ParticleBox

C++17 | SDL2 | OpenMP | Apple SIMD MIT License
128
24
76

A high-performance C++ particle simulator leveraging multithreading (OpenMP & GCD), spatial partitioning (grid), SIMD (Apple Accelerate & auto-vectorization), and optimized memory patterns for real-time physics simulation.

Updated March 2025

Overview

ParticleBox is a high-performance C++ physics simulator capable of rendering thousands of interacting particles in real-time.
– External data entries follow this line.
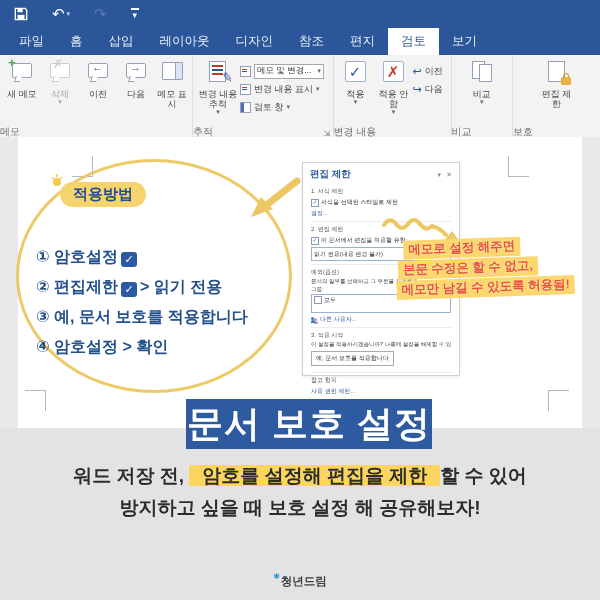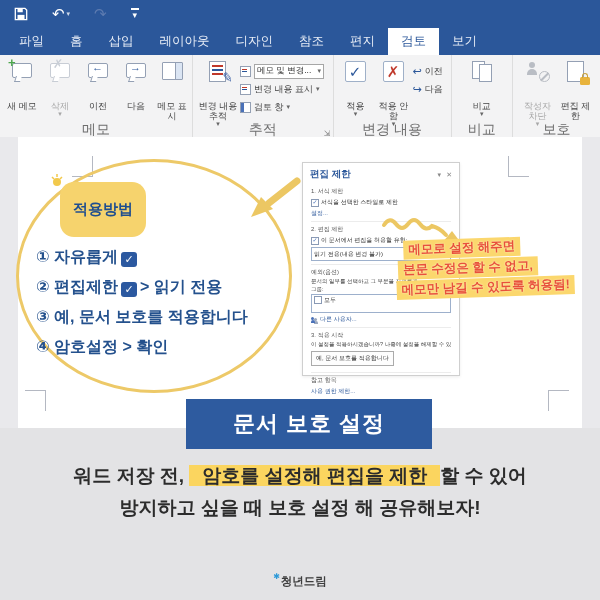--- a/index.html
+++ b/index.html
@@ -22,7 +22,7 @@
   .rgroup{position:relative;border-right:1px solid #dddddd;height:100%;display:flex;align-items:flex-start;padding:3px 3px 0 3px;}
   .glabel{position:absolute;bottom:1px;left:0;right:0;text-align:center;font-size:14px;color:#6e6e6e;}
   .bigbtn{width:38px;display:flex;flex-direction:column;align-items:center;padding-top:3px;color:#444;}
-  .bigbtn .lbl{font-size:9px;line-height:10px;text-align:center;margin-top:18px;white-space:pre-line;}
+  .bigbtn .lbl{font-size:9px;line-height:10px;text-align:center;margin-top:6px;white-space:pre-line;}
   .chev{font-size:7px;color:#666;line-height:6px;}
   .dim .lbl, .dim .chev{color:#a7a7a7;}
   .icon-wrap{position:relative;width:24px;height:22px;}

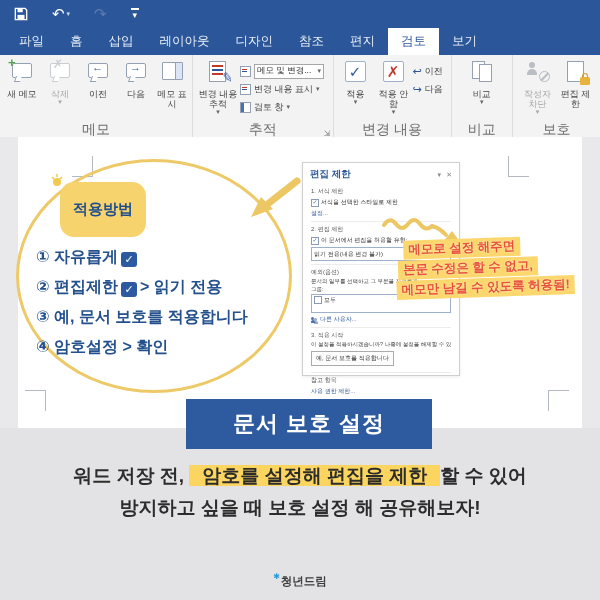--- a/index.html
+++ b/index.html
@@ -263,14 +263,6 @@
   </div>
 
   <div class="rgroup" style="width:86px;justify-content:center;border-right:none;">
-    <div class="bigbtn dim">
-      <span class="icon-wrap">
-          <span class="person"></span>
-          <span class="noent"></span>
-        </span>
-      <span class="lbl">작성자 차단</span>
-      <span class="chev">▾</span>
-    </div>
     <div class="bigbtn">
       <span class="icon-wrap">
           <span class="lockdoc"></span>

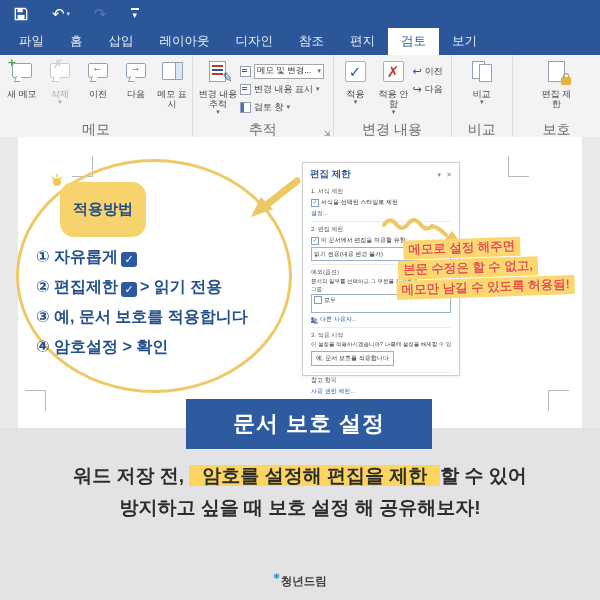--- a/index.html
+++ b/index.html
@@ -20,7 +20,7 @@
   
   .ribbon{position:absolute;left:0;top:55px;width:600px;height:82px;background:#f3f3f4;border-bottom:1px solid #d8d8d8;display:flex;}
   .rgroup{position:relative;border-right:1px solid #dddddd;height:100%;display:flex;align-items:flex-start;padding:3px 3px 0 3px;}
-  .glabel{position:absolute;bottom:1px;left:0;right:0;text-align:center;font-size:14px;color:#6e6e6e;}
+  .glabel{position:absolute;bottom:1px;left:0;right:0;text-align:left;font-size:10px;color:#6e6e6e;}
   .bigbtn{width:38px;display:flex;flex-direction:column;align-items:center;padding-top:3px;color:#444;}
   .bigbtn .lbl{font-size:9px;line-height:10px;text-align:center;margin-top:6px;white-space:pre-line;}
   .chev{font-size:7px;color:#666;line-height:6px;}

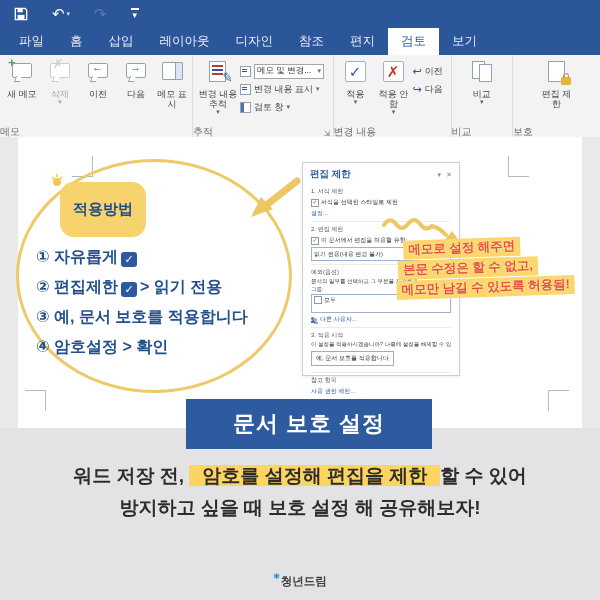--- a/index.html
+++ b/index.html
@@ -69,7 +69,7 @@
   .cm.bl{left:25px;top:253px;border-right-width:1px;border-top-width:1px;}
   .cm.br{left:548px;top:253px;border-left-width:1px;border-top-width:1px;}
   .ellipse{position:absolute;left:16px;top:22px;width:270px;height:228px;border:3px solid #edc968;border-radius:50%;}
-  .badge{position:absolute;left:60px;top:45px;background:#f6d36d;border-radius:14px;padding:18px 13px;color:#1f4e8f;font-weight:bold;font-size:15px;}
+  .badge{position:absolute;left:60px;top:45px;background:#f6d36d;border-radius:14px;padding:3px 13px;color:#1f4e8f;font-weight:bold;font-size:15px;}
   .bulb{position:absolute;left:50px;top:36px;}
   .aline{position:absolute;left:36px;color:#24518d;font-weight:bold;font-size:16px;white-space:nowrap;}
   .aline.l0{left:44px;top:80px;}

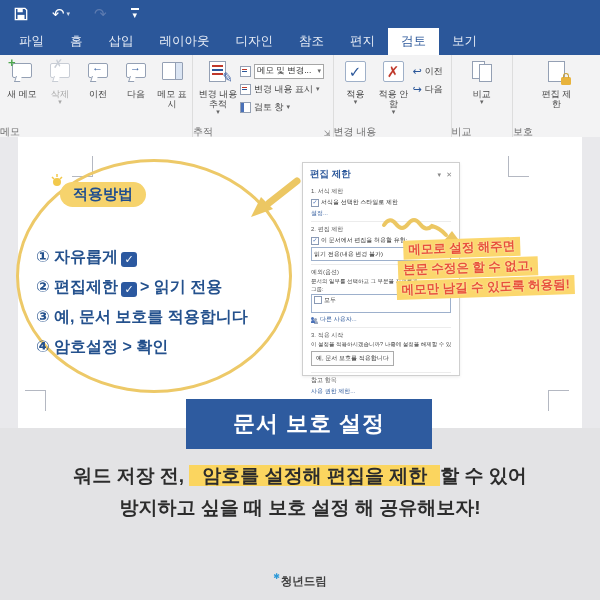--- a/index.html
+++ b/index.html
@@ -289,7 +289,7 @@
     </svg>
   </span>
   <div class="badge">적용방법</div>
-  <div class="aline l1"><span>① 자유롭게</span><span class="cbx-big">✓</span></div>
+  <div class="aline l1"><span>① 암호설정</span><span class="cbx-big">✓</span></div>
   <div class="aline l2"><span>② 편집제한</span><span class="cbx-big">✓</span><span>&gt; 읽기 전용</span></div>
   <div class="aline l3">③ 예, 문서 보호를 적용합니다</div>
   <div class="aline l4">④ 암호설정 &gt; 확인</div>

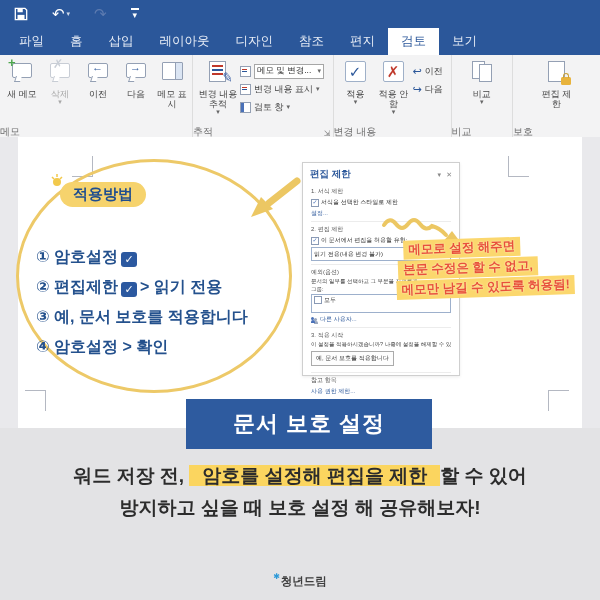--- a/index.html
+++ b/index.html
@@ -103,7 +103,7 @@
   .sticker .s1{margin-left:8px;} .sticker .s2{margin-left:2px;}
   
   .banner{position:absolute;left:186px;top:399px;width:246px;height:50px;background:#2e5b9f;color:#fff;
-          font-size:22px;font-weight:bold;text-align:center;line-height:50px;letter-spacing:1px;z-index:6;}
+          font-size:36px;font-weight:bold;text-align:center;line-height:50px;letter-spacing:1px;z-index:6;}
   .summary{position:absolute;left:0;top:460px;width:600px;text-align:center;font-size:19px;font-weight:bold;color:#2c2c2c;line-height:32px;}
   .hl{background:#fbd55f;padding:0 13px;}
   .footer{position:absolute;left:0;top:572px;width:600px;text-align:center;font-size:11.5px;font-weight:bold;color:#3d3d3d;}

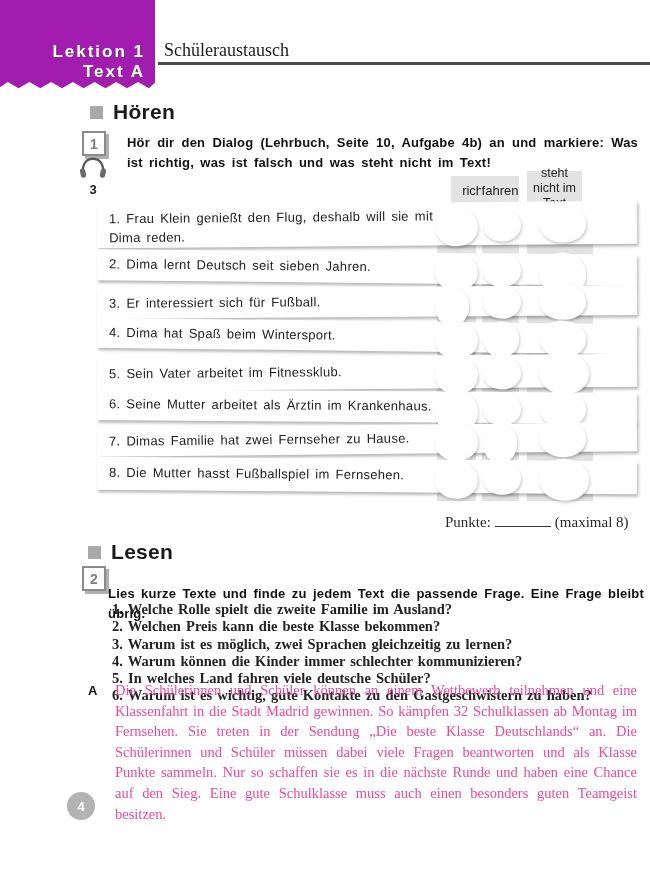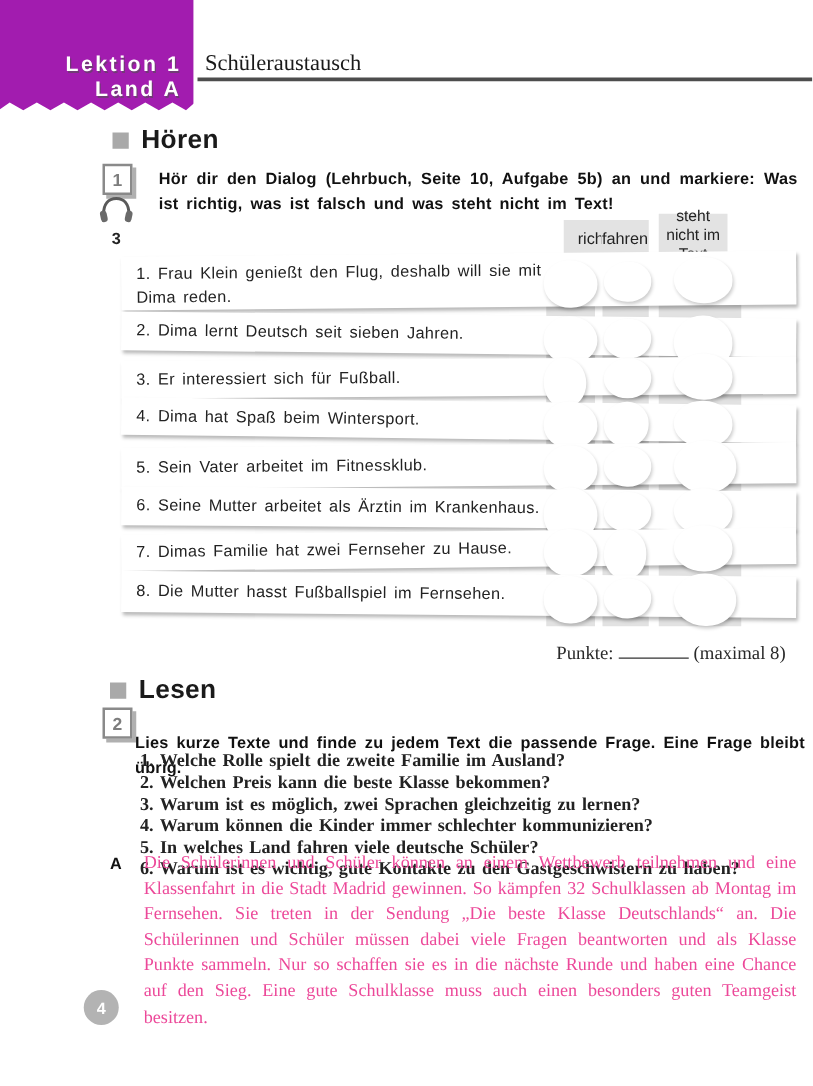--- a/index.html
+++ b/index.html
@@ -139,7 +139,7 @@
 
   <div class="banner">
     <div class="banner-line">Lektion 1</div>
-    <div class="banner-line">Land A</div>
+    <div class="banner-line">Text A</div>
   </div>
   <div class="chapter-title">Schüleraustausch</div>
   <div class="header-rule"></div>

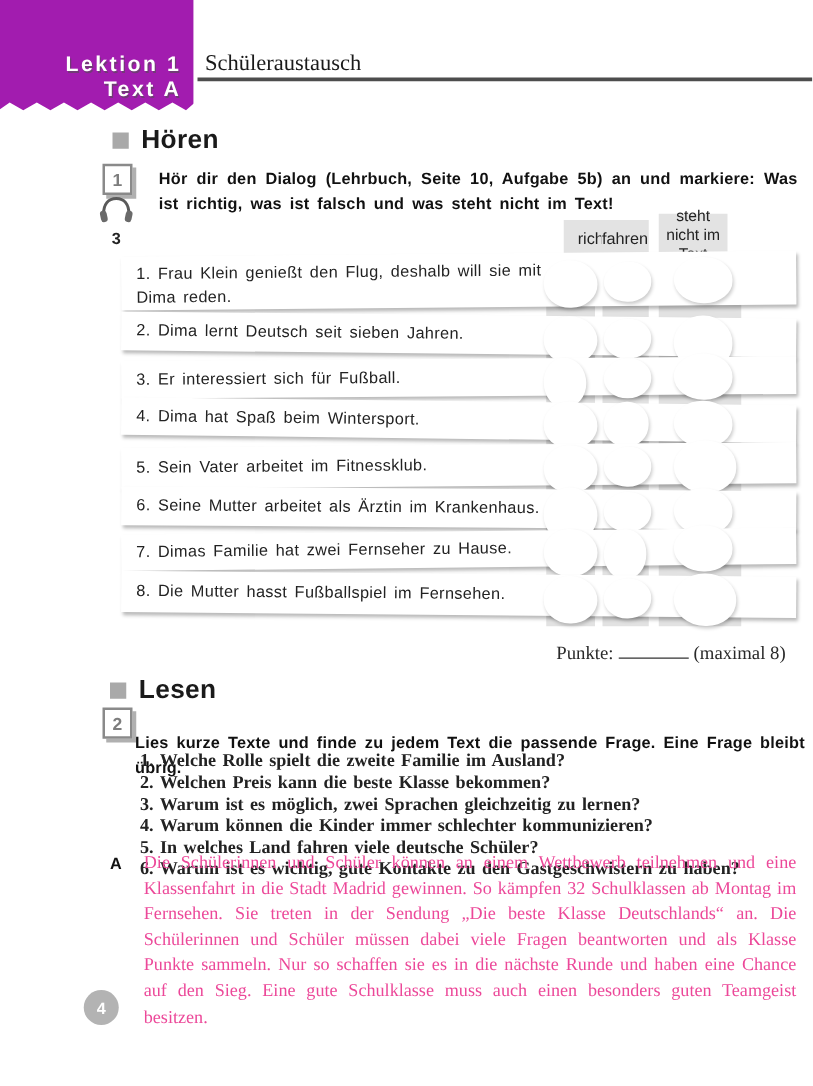--- a/index.html
+++ b/index.html
@@ -162,7 +162,7 @@
     <div class="audio-track">3</div>
   </div>
 
-  <div class="instruction instr-1">Hör dir den Dialog (Lehrbuch, Seite 10, Aufgabe 5b) an und markiere: Was ist richtig, was ist falsch und was steht nicht im Text!</div>
+  <div class="instruction instr-1">Hör dir den Dialog (Lehrbuch, Seite 10, Aufgabe 4b) an und markiere: Was ist richtig, was ist falsch und was steht nicht im Text!</div>
 
   <div class="col-head col-head-1">richtig</div>
   <div class="col-head col-head-2">fahren</div>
It leverages modern C++17 features, SIMD acceleration (Apple Accelerate), and multithreading (OpenMP/GCD) to maximize throughput on multi-core systems.

Key Optimization Techniques

Background & Physics

Collision Detection

To maintain performance, we calculate squared distances to avoid expensive square root operations in the inner loop:

\[ d^2 = (p2.x - p1.x)^2 + (p2.y - p1.y)^2 \]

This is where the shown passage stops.